Comparable in its departure from reason is another film, the recently commissioned "New Acid" (2019), by Basim Magdy, who trained his Super 16mm lens on the anthropomorphic qualities of animals, shown in various states in the wild, yet with text captions that satirize the escapism from reality that social media and talk apps provide between otherwise obscure digital actors. "Perhaps karma has a short-term memory," asks a meerkat, to which another replies, "Karma is an elephant. It only remembers enemies."
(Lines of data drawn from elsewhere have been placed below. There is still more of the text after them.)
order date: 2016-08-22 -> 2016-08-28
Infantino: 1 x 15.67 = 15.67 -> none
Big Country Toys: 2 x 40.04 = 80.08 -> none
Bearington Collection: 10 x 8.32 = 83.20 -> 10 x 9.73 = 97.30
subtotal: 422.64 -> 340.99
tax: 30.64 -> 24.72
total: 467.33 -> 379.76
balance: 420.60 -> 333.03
The unreasonable volatility of the text to depersonalize and denigrate is the subject of a thoughtful piece by Yeşim Uzunöz, titled, "Message Requests" (2018), or, "Being a Woman in Social Media," documenting three stages of online temperament, itemized by a color-coded installation of books. Between reckless apology, intimate emotionality and toxic profanity, Uzonöz critiques the normalization of computerized human relations like a data journalist. Dated to the hour, one late night entry in her red book begins, in Turkish: "Ah my beauty, my flower, my honey."
The veteran Turkish artist, Komet, gains a fresh lease on life at Regular Sanity, where Graf renewed the personality of his incomparable, iconoclastic legacy by showing his video, "The Artist at Work" (2009). It is a sped-up caricature of a neurotic painter lavishing a brush dipped white onto a white canvas. Nothing appears, but the artist, a wiry-haired silver fox in workman's overalls, passionately, however sardonically, illustrates the purely subjective solipsism of the creative process as an art in itself.